(Bloomberg) -- New Zealand central bank Governor Adrian Orr said climate change could lead to a prolonged period of faster inflation that requires a monetary policy response.

“Some of the price pressures we will see will lead to quite sustained, higher generalized prices,” Orr told a virtual press briefing Tuesday in Wellington after the Reserve Bank released a report on climate change. “We’re already seeing that in food prices globally and energy prices, transport, at present.”

Economists expect New Zealand inflation to approach an annual rate of 6% in coming months after it accelerated to 4.9% in the third quarter -- the fastest pace in 10 years. The RBNZ has already starting raising interest rates to tame price pressures and signaled more increases are coming.

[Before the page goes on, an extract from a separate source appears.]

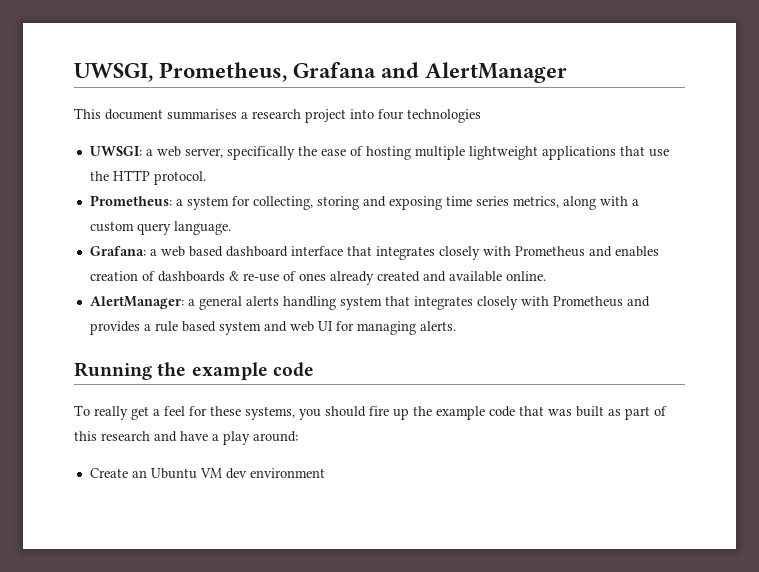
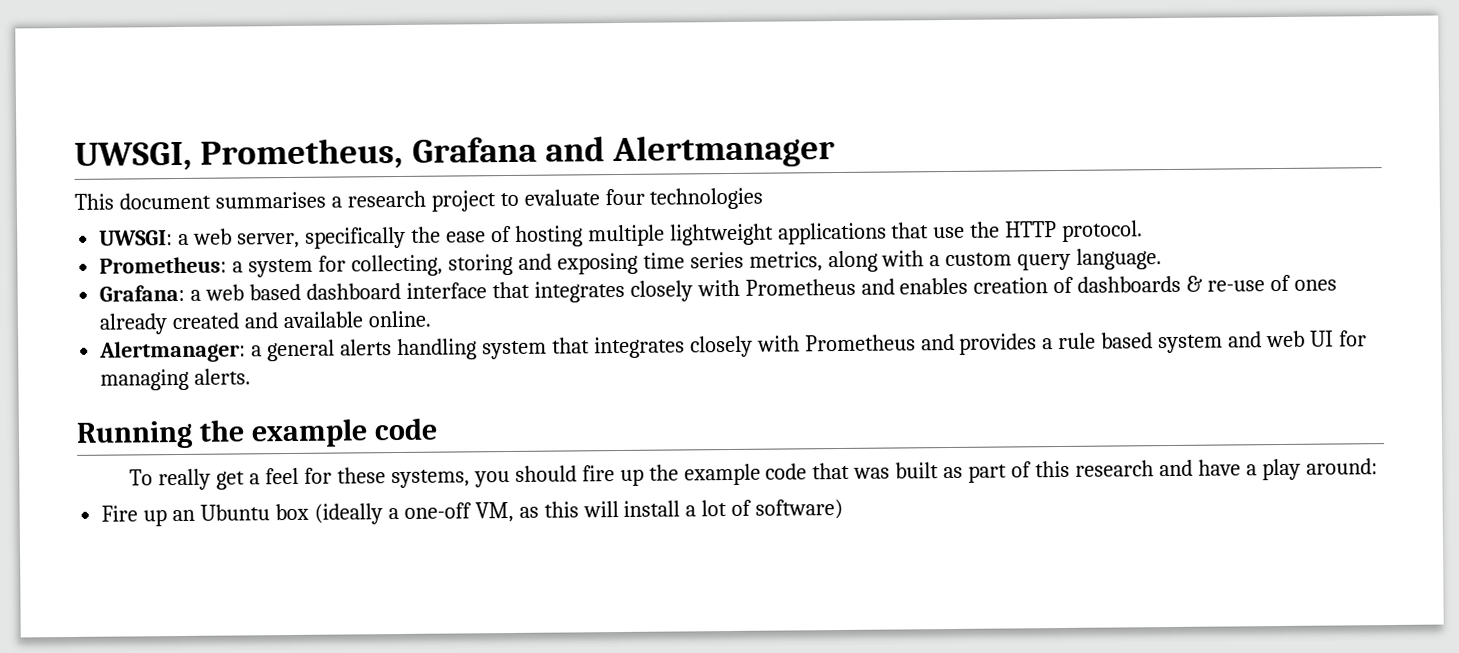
[425,62,568,83] AlertManager -> [612,134,836,169] Alertmanager
[350,109,374,119] into -> [499,189,600,207] to evaluate
[89,296,184,309] AlertManager: -> [99,340,247,363] Alertmanager:
[89,468,325,479] Create an Ubuntu VM dev environment -> [101,498,844,527] Fire up an Ubuntu box (ideally a one-off VM, as this will install a lot of software)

The global transition to a carbon-neutral economy could cause economic disruption similar in scope to the period of subdued growth and rampant inflation during the energy crisis in the 1970s, according to a paper published by the Peterson Institute for International Economics in August. 

Orr warned today that rising global temperatures will cause price shocks, for example by making farming more difficult in traditional areas and reducing crop yields.  

“We will have to look through some very obvious price shocks but to the extent that they are persistent and truly changing the price of the basket of goods and services we consume, then there will be monetary policy reactions,” he said.

Orr noted the current price shocks caused by supply-chain disruptions during the pandemic have proved to be more persistent than many expected.

“We’ve all talked about them, we all knew they were coming, we all said they may be temporary,” he said. “Now the general discussion is wow, these are persistent. Imagine that continuing now for the next 20-plus years. That is the world that we will be living in.”